Sunday, 25 August 2013

Battening down

Ah! The Great British Bake Off is back, and we've just watched it on iPlayer. What a wonderful show it is. With the coming of X Factor and Strictly, television is now sorted for the rest of the year. It's as though the world has started battening down the hatches for winter. We'll sit around a television watching the final of X Factor in the week before Christmas and someone will remark how strange it is to think that the first episode of the series was broadcast in the height of summer. We'll think back to this time of year, feeling nostalgic, talking about the blackberries we've frozen so that our crumbles can be filled with the taste of September!

We've just come back from Abbie and Ian's house just off the Cally Road. Nathan and Abbie knitted, whilst Ian and I looked at a photo of his Great Grandfather on the wall, resplendent in a First World War soldier's uniform. I wonder what that friendly-looking fella experienced in the gruelling years after the photograph was taken, and if he returned home a different man.

Abbie and Ian live in the estate just off Copenhagen Street, which is right next to the massive district behind King's Cross which is being developed to within an inch of its life. It's a part of London which used to be filled with grimy Victorian warehouses and rusty old gas cylinders. It was my first ever view of London. We used to come into St Pancras Station from Bedford and the sight of the gas cylinders would tell us we were almost there. That part of town always seemed so murky and dingy to an eight year-old child. One of many terrifying reasons why I thought I'd never want to live in London! 

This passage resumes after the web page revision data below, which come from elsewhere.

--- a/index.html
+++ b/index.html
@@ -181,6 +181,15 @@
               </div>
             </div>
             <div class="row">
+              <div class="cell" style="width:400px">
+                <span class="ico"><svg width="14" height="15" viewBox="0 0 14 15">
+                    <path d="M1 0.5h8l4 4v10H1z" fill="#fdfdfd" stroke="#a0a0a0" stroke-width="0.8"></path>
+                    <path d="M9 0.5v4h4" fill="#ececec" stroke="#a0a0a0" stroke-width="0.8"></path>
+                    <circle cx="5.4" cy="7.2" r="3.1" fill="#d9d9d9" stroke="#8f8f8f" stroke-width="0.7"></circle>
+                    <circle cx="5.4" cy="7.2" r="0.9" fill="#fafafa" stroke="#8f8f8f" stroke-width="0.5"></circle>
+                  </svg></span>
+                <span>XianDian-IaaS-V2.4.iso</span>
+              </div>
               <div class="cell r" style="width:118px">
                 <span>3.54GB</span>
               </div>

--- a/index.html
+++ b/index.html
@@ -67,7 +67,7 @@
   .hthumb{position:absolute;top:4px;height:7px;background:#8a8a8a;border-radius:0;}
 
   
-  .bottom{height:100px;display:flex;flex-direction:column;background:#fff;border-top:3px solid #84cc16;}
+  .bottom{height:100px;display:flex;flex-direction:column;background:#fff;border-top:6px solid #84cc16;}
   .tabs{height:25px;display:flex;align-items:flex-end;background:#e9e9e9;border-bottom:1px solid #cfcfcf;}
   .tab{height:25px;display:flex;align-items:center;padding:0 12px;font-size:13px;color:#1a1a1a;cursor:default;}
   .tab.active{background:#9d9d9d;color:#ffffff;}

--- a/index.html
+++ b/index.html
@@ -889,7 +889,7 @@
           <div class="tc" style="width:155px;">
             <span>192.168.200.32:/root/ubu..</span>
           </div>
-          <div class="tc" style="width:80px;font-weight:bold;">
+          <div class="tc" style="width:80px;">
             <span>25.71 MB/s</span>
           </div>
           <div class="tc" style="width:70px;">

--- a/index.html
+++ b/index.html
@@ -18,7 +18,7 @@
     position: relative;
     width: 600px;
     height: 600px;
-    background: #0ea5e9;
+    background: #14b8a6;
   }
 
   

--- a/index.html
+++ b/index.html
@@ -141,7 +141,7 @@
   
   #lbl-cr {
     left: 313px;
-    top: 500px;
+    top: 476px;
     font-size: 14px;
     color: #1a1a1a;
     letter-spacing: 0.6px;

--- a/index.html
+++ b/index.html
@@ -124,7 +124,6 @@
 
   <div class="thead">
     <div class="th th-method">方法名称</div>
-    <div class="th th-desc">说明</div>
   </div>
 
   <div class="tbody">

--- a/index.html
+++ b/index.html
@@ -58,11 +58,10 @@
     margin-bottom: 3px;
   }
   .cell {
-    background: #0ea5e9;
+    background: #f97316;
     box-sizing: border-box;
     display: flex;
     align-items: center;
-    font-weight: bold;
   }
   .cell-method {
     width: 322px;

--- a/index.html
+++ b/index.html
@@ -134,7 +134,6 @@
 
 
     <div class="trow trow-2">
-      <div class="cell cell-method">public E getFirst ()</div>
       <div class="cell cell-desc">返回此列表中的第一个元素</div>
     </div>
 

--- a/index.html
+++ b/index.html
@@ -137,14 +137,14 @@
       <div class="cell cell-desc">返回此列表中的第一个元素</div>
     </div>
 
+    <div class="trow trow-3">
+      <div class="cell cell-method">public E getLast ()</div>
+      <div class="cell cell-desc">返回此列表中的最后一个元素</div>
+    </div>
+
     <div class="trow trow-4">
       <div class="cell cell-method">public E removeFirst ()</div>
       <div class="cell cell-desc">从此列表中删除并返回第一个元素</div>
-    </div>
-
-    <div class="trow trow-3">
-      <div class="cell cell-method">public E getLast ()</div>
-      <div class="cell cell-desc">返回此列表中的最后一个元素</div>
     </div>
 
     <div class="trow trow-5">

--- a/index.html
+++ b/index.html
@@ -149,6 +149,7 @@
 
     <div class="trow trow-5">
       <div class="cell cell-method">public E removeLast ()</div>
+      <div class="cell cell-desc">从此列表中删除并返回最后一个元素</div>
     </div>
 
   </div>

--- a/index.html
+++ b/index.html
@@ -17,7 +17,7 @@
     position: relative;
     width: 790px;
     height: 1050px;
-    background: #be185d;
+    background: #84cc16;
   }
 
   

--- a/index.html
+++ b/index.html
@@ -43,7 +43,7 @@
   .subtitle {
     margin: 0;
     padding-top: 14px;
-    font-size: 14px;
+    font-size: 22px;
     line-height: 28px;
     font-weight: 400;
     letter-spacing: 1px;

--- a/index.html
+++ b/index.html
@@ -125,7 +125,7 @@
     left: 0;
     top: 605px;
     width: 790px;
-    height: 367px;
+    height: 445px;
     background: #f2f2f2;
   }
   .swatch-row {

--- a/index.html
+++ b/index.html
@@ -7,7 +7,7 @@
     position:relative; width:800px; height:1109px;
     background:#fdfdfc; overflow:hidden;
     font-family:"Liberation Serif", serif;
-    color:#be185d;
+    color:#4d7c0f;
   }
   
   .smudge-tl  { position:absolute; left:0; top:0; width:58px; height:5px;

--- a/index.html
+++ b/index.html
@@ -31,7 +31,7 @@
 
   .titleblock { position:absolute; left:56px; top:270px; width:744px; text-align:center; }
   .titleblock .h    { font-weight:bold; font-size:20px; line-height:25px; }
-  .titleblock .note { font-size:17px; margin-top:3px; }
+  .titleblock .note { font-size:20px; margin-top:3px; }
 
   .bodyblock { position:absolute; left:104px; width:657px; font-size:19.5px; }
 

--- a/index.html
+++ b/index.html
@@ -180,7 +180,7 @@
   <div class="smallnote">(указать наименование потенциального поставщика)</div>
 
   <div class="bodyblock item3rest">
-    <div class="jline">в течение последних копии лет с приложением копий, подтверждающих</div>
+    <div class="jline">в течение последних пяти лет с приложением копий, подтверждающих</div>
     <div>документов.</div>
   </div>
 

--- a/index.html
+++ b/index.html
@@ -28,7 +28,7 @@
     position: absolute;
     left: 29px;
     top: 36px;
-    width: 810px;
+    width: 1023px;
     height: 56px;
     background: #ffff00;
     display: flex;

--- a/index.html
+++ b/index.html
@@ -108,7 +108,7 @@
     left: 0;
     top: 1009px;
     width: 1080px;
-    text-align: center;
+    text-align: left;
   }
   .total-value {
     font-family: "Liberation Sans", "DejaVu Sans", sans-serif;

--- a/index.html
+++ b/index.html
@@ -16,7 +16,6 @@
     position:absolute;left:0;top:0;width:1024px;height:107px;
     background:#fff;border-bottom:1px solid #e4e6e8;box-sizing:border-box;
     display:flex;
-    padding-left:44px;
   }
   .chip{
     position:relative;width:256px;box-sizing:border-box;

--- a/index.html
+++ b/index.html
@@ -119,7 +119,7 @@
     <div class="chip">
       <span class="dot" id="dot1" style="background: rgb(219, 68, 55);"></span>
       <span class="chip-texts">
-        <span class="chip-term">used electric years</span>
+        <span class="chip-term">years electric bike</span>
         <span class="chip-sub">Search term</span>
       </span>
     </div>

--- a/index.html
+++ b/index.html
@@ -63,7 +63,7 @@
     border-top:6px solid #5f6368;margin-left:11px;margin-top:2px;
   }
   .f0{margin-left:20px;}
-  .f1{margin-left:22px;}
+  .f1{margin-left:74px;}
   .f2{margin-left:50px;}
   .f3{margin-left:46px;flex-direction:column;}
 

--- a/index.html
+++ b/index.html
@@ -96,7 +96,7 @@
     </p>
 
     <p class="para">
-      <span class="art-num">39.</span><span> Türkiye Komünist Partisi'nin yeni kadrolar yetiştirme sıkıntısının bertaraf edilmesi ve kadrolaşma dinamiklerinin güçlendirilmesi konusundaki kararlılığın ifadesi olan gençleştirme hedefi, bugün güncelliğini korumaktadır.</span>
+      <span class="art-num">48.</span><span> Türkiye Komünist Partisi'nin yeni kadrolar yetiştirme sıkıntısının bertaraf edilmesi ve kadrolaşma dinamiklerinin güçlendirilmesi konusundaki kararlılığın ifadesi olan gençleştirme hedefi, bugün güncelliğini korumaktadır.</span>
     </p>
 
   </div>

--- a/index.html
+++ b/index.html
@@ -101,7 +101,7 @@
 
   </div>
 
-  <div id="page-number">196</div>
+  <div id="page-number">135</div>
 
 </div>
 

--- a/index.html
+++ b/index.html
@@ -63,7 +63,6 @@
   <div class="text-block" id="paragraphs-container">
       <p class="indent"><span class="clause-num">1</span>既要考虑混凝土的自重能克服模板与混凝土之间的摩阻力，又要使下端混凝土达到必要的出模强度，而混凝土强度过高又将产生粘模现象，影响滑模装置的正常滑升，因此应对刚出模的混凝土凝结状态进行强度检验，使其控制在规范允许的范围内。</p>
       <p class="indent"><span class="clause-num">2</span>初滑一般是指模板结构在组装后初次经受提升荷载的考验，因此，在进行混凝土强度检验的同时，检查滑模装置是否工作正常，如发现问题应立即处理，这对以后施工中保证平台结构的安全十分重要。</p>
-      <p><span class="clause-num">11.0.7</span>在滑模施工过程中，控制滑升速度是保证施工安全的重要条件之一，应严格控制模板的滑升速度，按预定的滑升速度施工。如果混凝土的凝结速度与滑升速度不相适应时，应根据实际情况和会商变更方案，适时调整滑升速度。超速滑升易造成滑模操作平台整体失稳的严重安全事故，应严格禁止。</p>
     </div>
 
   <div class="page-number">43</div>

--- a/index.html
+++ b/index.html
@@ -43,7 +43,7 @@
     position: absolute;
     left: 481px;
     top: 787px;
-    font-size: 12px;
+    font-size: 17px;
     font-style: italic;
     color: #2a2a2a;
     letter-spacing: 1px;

The trip to Abbie and Ian's also reminded me of a time just after the general election in 1997, when Meriel and I were house hunting. We had a limited budget, but had found a two-bedroom flat for the right price just up from where we were today. We were very excited, as we walked up from King's Cross, at the thought of living in Zone One, but were incredibly disheartened to discover that the flat was in a horrible concrete building. To make matters worse, the flat had a live-in landlord, a Greek-Cypriot who had covered all the walls in ghastly wall paper, strange golden ornaments and icons, and light-up pictures of the Virgin Mary weeping! The floor carpets were swirly and the curtains were distinctly leafy. I could have vomited a more homely vibe. 

The land lord was bearded, fat, very odd and obviously incredibly religious in a Greek Orthodox sort of way. Meriel at the time was very Buddhist and I was very gay, so we ran as fast as we could in the opposite direction, incredibly despondent at the thought that we may not be able to find anything decent for the money we could spare. Curious, unsettling days.  I've just read my diary from the time, but it all seems to be about the Labour Party Conference which I was attending and seemed to be much more interested in writing about than the mere trials and tribulations of looking for a place to live in!